無理なく「適正な家賃」に近づけるために。家賃アップの実務ポイント
デフレからインフレへ。あらゆる物価が値上げの季節を迎える中、ひとり家賃だけが置いていかれて良いのでしょうか。本記事では、これまで抑えられていた家賃を、このタイミングで「適正水準」に引き上げるための実務ポイントをご紹介いたします。
株式会社ハウスメイトパートナーズ
グループ経営本部企画部長
塚田昌紀さん
企画部アシスタントマネージャー
田中健太さん
市場に照らして「適正家賃」へ引き上げるべき時代に
「2000年以来、初めて家賃が上昇していくフェーズを迎えています。以前も23区内や再開発地区などスポット的に上昇するエリアはありましたが、全体的には、いかに家賃下落を抑えるかに腐心していました。これほど広範囲に家賃が上がっているのは初めての経験です。3年ほど前から明らかな傾向で、家賃を上げられる環境になったというレベルを過ぎて、今や上げなければいけないという認識です。」(塚田さん)
2022年以降、世界的なインフレが進行し、維持管理費や原状回復リフォームのコストがすでに上がり続け、賃貸オーナーの収益を圧迫しています。築年が経っていれば大規模修繕の資金も準備しなければなりません。

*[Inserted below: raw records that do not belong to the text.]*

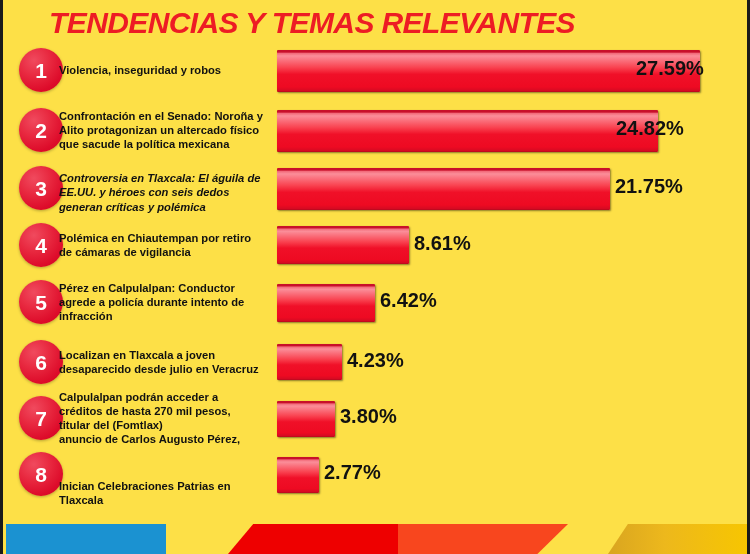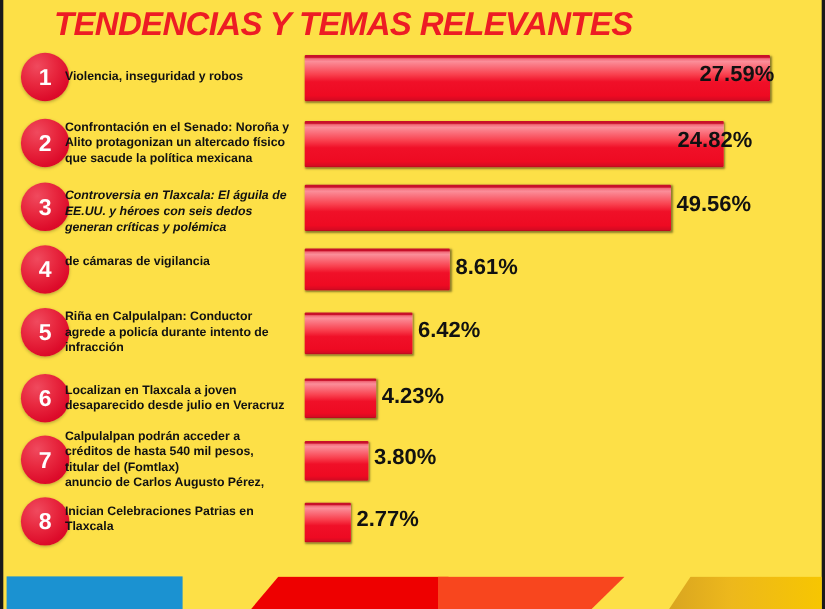--- a/index.html
+++ b/index.html
@@ -149,38 +149,39 @@
       <div class="row" style="top: 0px;">
         <div class="rank-circle" style="top: 126px;">
           <span>3</span>
         </div>
         <div class="row-label" style="top: 131px; font-style: italic;">
           <div>Controversia en Tlaxcala: El águila de</div>
           <div>EE.UU. y héroes con seis dedos</div>
           <div>generan críticas y polémica</div>
         </div>
         <div class="bar" style="top: 128px; height: 42px; width: 333px;"></div>
-        <div class="pct" style="left: 612px; top: 136px;">49.56%</div>
+        <div class="pct" style="left: 612px; top: 136px;">21.75%</div>
       </div>
       <div class="row" style="top: 0px;">
         <div class="rank-circle" style="top: 183px;">
           <span>4</span>
         </div>
         <div class="row-label" style="top: 190.5px;">
+          <div>Polémica en Chiautempan por retiro</div>
           <div>de cámaras de vigilancia</div>
         </div>
         <div class="bar" style="top: 186px; height: 38px; width: 132px;"></div>
         <div class="pct" style="left: 411px; top: 193px;">8.61%</div>
       </div>
       <div class="row" style="top: 0px;">
         <div class="rank-circle" style="top: 240px;">
           <span>5</span>
         </div>
         <div class="row-label" style="top: 240.5px;">
-          <div>Riña en Calpulalpan: Conductor</div>
+          <div>Pérez en Calpulalpan: Conductor</div>
           <div>agrede a policía durante intento de</div>
           <div>infracción</div>
         </div>
         <div class="bar" style="top: 244px; height: 38px; width: 98px;"></div>
         <div class="pct" style="left: 377px; top: 250px;">6.42%</div>
       </div>
       <div class="row" style="top: 0px;">
         <div class="rank-circle" style="top: 300px;">
           <span>6</span>
         </div>
@@ -190,32 +191,32 @@
         </div>
         <div class="bar" style="top: 304px; height: 36px; width: 65px;"></div>
         <div class="pct" style="left: 344px; top: 310px;">4.23%</div>
       </div>
       <div class="row" style="top: 0px;">
         <div class="rank-circle" style="top: 356px;">
           <span>7</span>
         </div>
         <div class="row-label" style="top: 349.5px;">
           <div>Calpulalpan podrán acceder a</div>
-          <div>créditos de hasta 540 mil pesos,</div>
+          <div>créditos de hasta 270 mil pesos,</div>
           <div>titular del (Fomtlax)</div>
           <div>anuncio de Carlos Augusto Pérez,</div>
         </div>
         <div class="bar" style="top: 361px; height: 36px; width: 58px;"></div>
         <div class="pct" style="left: 337px; top: 366px;">3.80%</div>
       </div>
       <div class="row" style="top: 0px;">
         <div class="rank-circle" style="top: 412px;">
           <span>8</span>
         </div>
-        <div class="row-label" style="top: 418px;">
+        <div class="row-label" style="top: 439px;">
           <div>Inician Celebraciones Patrias en</div>
           <div>Tlaxcala</div>
         </div>
         <div class="bar" style="top: 417px; height: 36px; width: 42px;"></div>
         <div class="pct" style="left: 321px; top: 422px;">2.77%</div>
       </div>
     </div>
 
   <div id="strip">
     <div class="strip-seg" id="seg-blue"></div>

家賃は現在の収支を左右するだけでなく、収益還元価格で判断される売却価格にも影響します。投資家は積極的な値上げを求め、市場を引っ張っていきます。地主系オーナーで保有し続けるとしても、地価上昇で路線価が上がり、想定される相続税も増えているため、家賃を上げなければ納税資金も準備できません。資産防衛の観点でも収支を改善する必要に迫られています。
「もはや家賃を上げなければ賃貸経営が成り立たない時代を迎えているといえます」(田中さん)。

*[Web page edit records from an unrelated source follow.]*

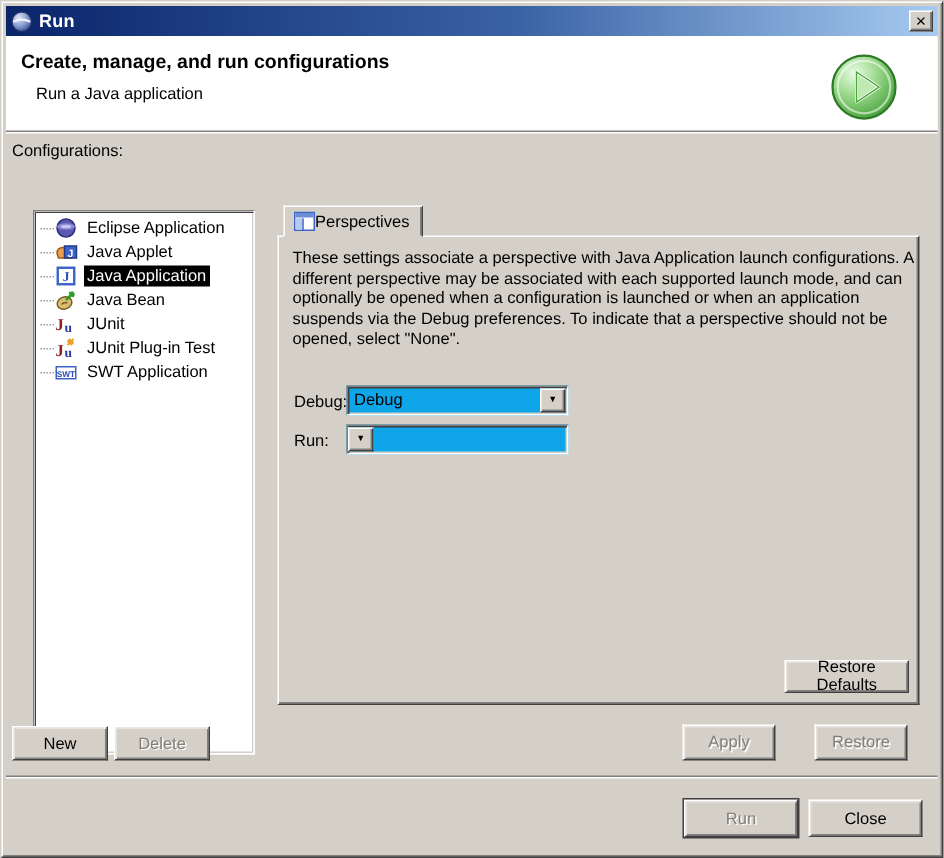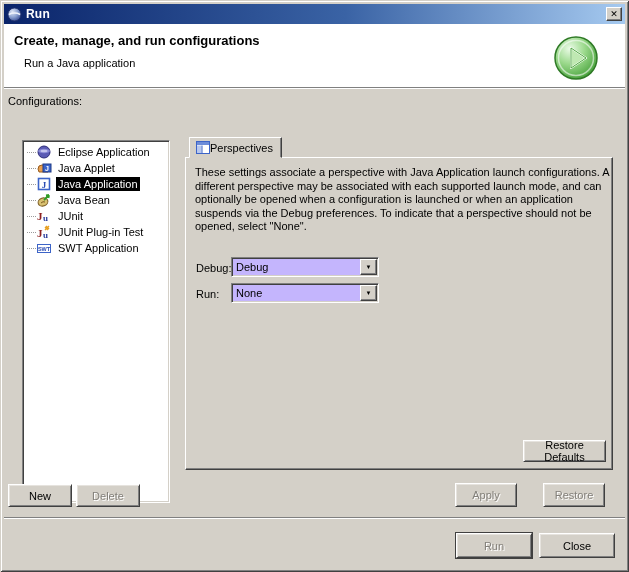--- a/index.html
+++ b/index.html
@@ -58,21 +58,21 @@
   }
   .panel {
     position:absolute; left:185px; top:157px; width:428px; height:313px; background:#d4d0c8;
     border:1px solid; border-color:#fff #404040 #404040 #fff;
     box-shadow:inset -1px -1px 0 #808080;
   }
   .panel-desc { position:absolute; left:9px; top:8px; width:414px; line-height:13.5px; }
   .field-label-debug { position:absolute; left:10px; top:104px; }
   .field-label-run   { position:absolute; left:10px; top:130px; }
   .combo {
-    position:absolute; left:45px; width:148px; height:20px; background:#c4b5fd;
+    position:absolute; left:45px; width:148px; height:20px; background:#0ea5e9;
     border:1px solid; border-color:#808080 #fff #fff #808080;
     box-shadow:inset 1px 1px 0 #404040, inset -1px -1px 0 #d4d0c8;
     display:flex; align-items:center;
   }
   .combo-debug { top:99px; }
   .combo-run   { top:125px; }
   .combo-text { flex:1; padding:0 4px; }
   .combo-btn {
     width:17px; height:16px; margin-right:1px; background:#d4d0c8; flex:none;
     border:1px solid; border-color:#fff #404040 #404040 #fff;
@@ -225,21 +225,20 @@
     <div class="panel-desc">These settings associate a perspective with Java Application launch configurations. A different perspective may be associated with each supported launch mode, and can optionally be opened when a configuration is launched or when an application suspends via the Debug preferences. To indicate that a perspective should not be opened, select "None".</div>
 
     <div class="field-label-debug">Debug:</div>
     <div class="combo combo-debug">
       <span class="combo-text">Debug</span>
       <span class="combo-btn">▼</span>
     </div>
 
     <div class="field-label-run">Run:</div>
     <div class="combo combo-run">
-      <span class="combo-text">None</span>
       <span class="combo-btn">▼</span>
     </div>
 
     <div class="btn btn-restore">Restore Defaults</div>
   </div>
 
   <div class="btn btn-delete disabled">Delete</div>
   <div class="btn btn-new">New</div>
 
   <div class="btn btn-apply disabled">Apply</div>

既存入居者は更新時に淡々と。新規入居者はスピード第一で
もちろん、世間がインフレだからといって、すべての地域・物件で値上げできるわけではありません。「物件を保有するエリアが賃貸需要のあるホットなマーケットか、建物や設備仕様が時代のニーズに合っているかを精査する必要があります。今なら強気で値上げができるという発想は危険。周辺相場に照らして“適正家賃”に引き上げるという考え方をすべきでしょう。根拠のない値上げは、いつの時代もNGです。」(塚田さん)
「家賃アップ」ロードマップ
上図にスムーズに家賃値上げを行う流れを示しました。大きく既存入居者と新規入居者に分かれます。両者に共通する事前準備が、マーケットの把握です。細かい手続きは図を参照していただくとして、重要ポイントを解説しましょう。

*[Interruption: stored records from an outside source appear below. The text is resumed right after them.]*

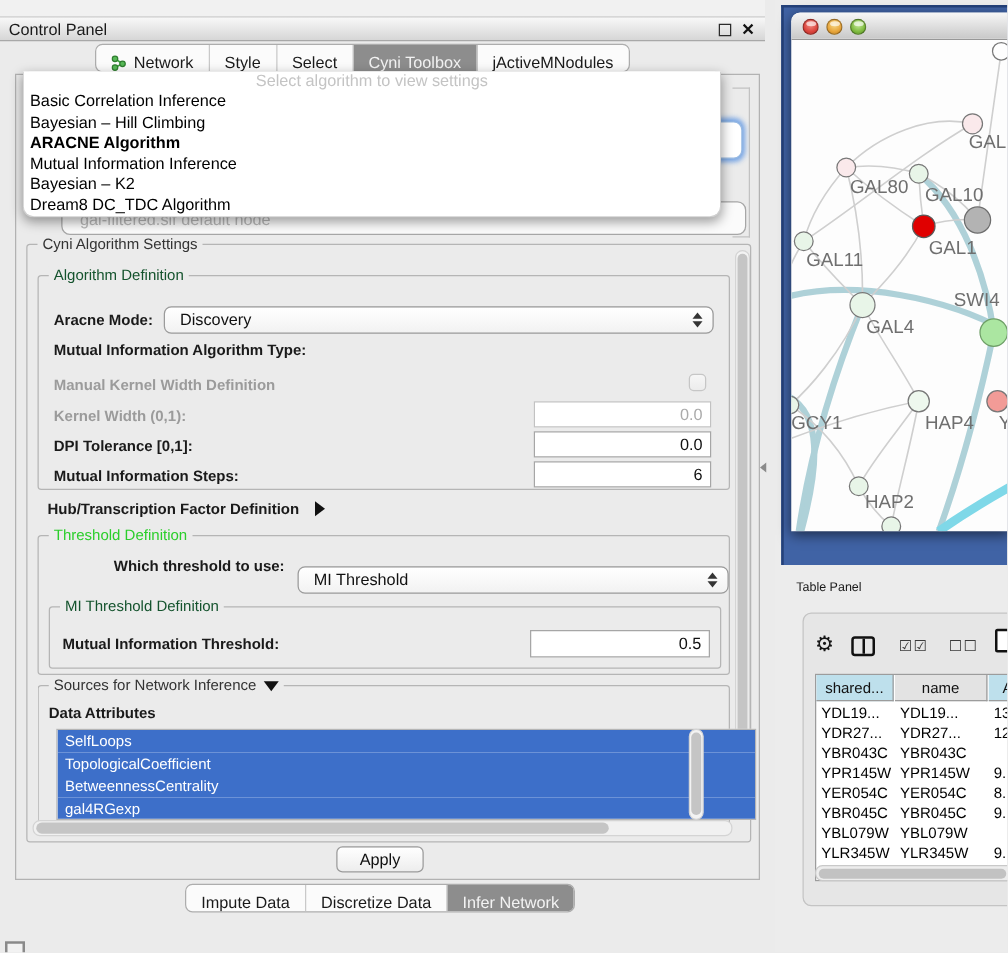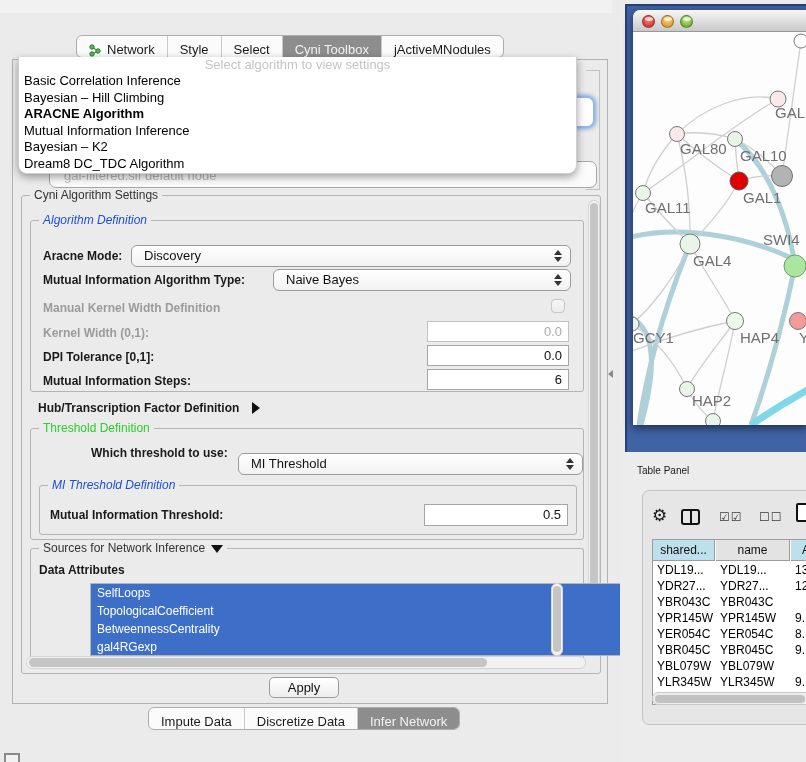--- a/index.html
+++ b/index.html
@@ -30,21 +30,21 @@
     border:1px solid #C2C2C2; border-left:none; background:#EBEBEB; }
   .frag-combo-focus { position:absolute; left:553px; top:37px; width:28px; height:30px;
     background:#FFF; border:1px solid #97B9E2; border-radius:7px; box-shadow:0 0 4px 2px rgba(96,152,228,.85); }
   .frag-combo-bottom { position:absolute; left:36px; top:101px; width:548px; height:27px;
     background:#FBFBFB; border:1px solid #A7A7A7; border-radius:7px; }
   .frag-combo-bottom span { display:block; padding-left:14px; line-height:27px; font-size:13px; color:#B9B9B9; white-space:nowrap; overflow:hidden; }
 
   
   .gbox { position:absolute; border:1px solid #B5B5B5; border-radius:3px; }
   .gtitle { position:absolute; top:-8px; left:8px; background:#EBEBEB; padding:0 4px; font-size:12px; color:#333; white-space:nowrap; }
-  .gtitle.blue { color:#1d4ed8;font-style:italic; }
+  .gtitle.blue { color:#14532d; }
   .gtitle.green { color:#2BCE2B; }
 
   .flabel { position:absolute; font-size:12px; font-weight:bold; color:#1A1A1A; white-space:nowrap; }
   .flabel.dis { color:#9B9B9B; }
 
   .combo { position:absolute; background:linear-gradient(#FFFFFF,#F2F2F2); border:1px solid #9B9B9B; border-radius:6px; }
   .combo .cval { position:absolute; left:12px; top:0; line-height:20px; font-size:13px; color:#111; white-space:nowrap; }
   .stepper { position:absolute; right:8px; top:4px; width:8px; height:12px; }
   .stepper i { position:absolute; left:0; width:0; height:0; border-left:4px solid transparent; border-right:4px solid transparent; }
   .stepper .up { top:0; border-bottom:5px solid #333; }
@@ -116,20 +116,25 @@
 
   svg text { font-family:"Liberation Sans", sans-serif; }
 </style>
 </head>
 <body>
 
 <div class="screen">
 
   <div class="cp-topstrip"></div>
 
+  <div class="cp-titlebar">
+    <span class="cp-title">Control Panel</span>
+    <span class="cp-float"></span>
+    <span class="cp-close">✕</span>
+  </div>
 
   <div class="segbar tabbar-top">
     <div class="seg">
       <svg width="13" height="13" viewBox="0 0 13 13">
         <line x1="3" y1="3" x2="9" y2="7" stroke="#3FA53F" stroke-width="1.3"></line>
         <line x1="3" y1="10" x2="9" y2="7" stroke="#3FA53F" stroke-width="1.3"></line>
         <circle cx="3" cy="3" r="2.2" fill="#57B957" stroke="#2F7D2F"></circle>
         <circle cx="9" cy="7" r="2.2" fill="#57B957" stroke="#2F7D2F"></circle>
         <circle cx="3" cy="10" r="2.2" fill="#57B957" stroke="#2F7D2F"></circle>
       </svg>
@@ -170,27 +175,20 @@
         <span class="flabel" style="left:12px; top:28px;">Aracne Mode:</span>
         <div class="combo" style="left:100px; top:24px; width:440px; height:22px;">
           <span class="cval">Discovery</span>
           <span class="stepper">
               <i class="up"></i>
               <i class="dn"></i>
             </span>
         </div>
 
         <span class="flabel" style="left:12px; top:52px;">Mutual Information Algorithm Type:</span>
-        <div class="combo" style="left:242px; top:48px; width:298px; height:22px;">
-          <span class="cval">Naive Bayes</span>
-          <span class="stepper">
-              <i class="up"></i>
-              <i class="dn"></i>
-            </span>
-        </div>
 
         <span class="flabel dis" style="left:12px; top:80px;">Manual Kernel Width Definition</span>
         <span class="cbox" style="left:520px; top:78px;"></span>
 
         <span class="flabel dis" style="left:12px; top:105px;">Kernel Width (0,1):</span>
         <div class="tfield dis" style="left:396px; top:100px; width:142px; height:21px; line-height:19px;">
           <span>0.0</span>
         </div>
 
         <span class="flabel" style="left:12px; top:129px;">DPI Tolerance [0,1]:</span>
@@ -229,21 +227,21 @@
           </div>
         </div>
       </div>
 
       <div class="gbox" style="left:8px; top:352px; width:554px; height:118px; border-bottom:none;">
         <span class="gtitle">
           <span>Sources for Network Inference</span><span class="arrow-down"></span>
         </span>
         <span class="flabel" style="left:8px; top:14px;">Data Attributes</span>
 
-        <div class="attr-list" style="left:14px; top:34px; width:560px; height:73px;margin-left:45px;">
+        <div class="attr-list" style="left:14px; top:34px; width:560px; height:73px;">
           <div class="attr-item">SelfLoops</div>
           <div class="attr-item">TopologicalCoefficient</div>
           <div class="attr-item">BetweennessCentrality</div>
           <div class="attr-item">gal4RGexp</div>
         </div>
         <div class="vsb" style="left:520px; top:34px; width:12px; height:73px;">
           <div class="thumb" style="top:2px; height:66px;"></div>
         </div>
       </div>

まず既存入居者に対しては、「値上げを打診すると退居されてしまうのでは?」という懸念を持つオーナーも少なくありません。しかし、「最近の入居者はインフレ傾向であることを十分に認識しているため、折衝が長びくケースはまれでしょう。更新のタイミングに合わせて、強気でも下手に出るでもなく、穏便に進める姿勢で取り組んでください」(塚田さん)。
また、新規募集時はスピードが命です。「空室期間を最小限に抑えるため、退室したら次に募集する家賃をどうするか、事前に調査して想定しておきます。退室予告が来たら最短2日で新家賃を決めて即募集に入る。出だしが早ければ、はじめは高めに家賃設定をし、市場の反応を見ながら下げていくこともできます」とアドバイスしています。
家賃値上げが厳しい場合の裏技
家賃値上げが厳しい場合は、共用部の維持管理費にあたる共益費のアップから挑戦してみましょう。公共料金や諸物価の高騰を理由に説明すれば、比較的認められやすくなります。空室が多く、それも難しい場合は、改修でバリューアップして収益向上を図れるか検討します。家賃水準が高まっている今、投資しやすい環境であることは間違いありません。
今こそ、賃貸経営を続けるために一歩踏み出す時期ではないでしょうか。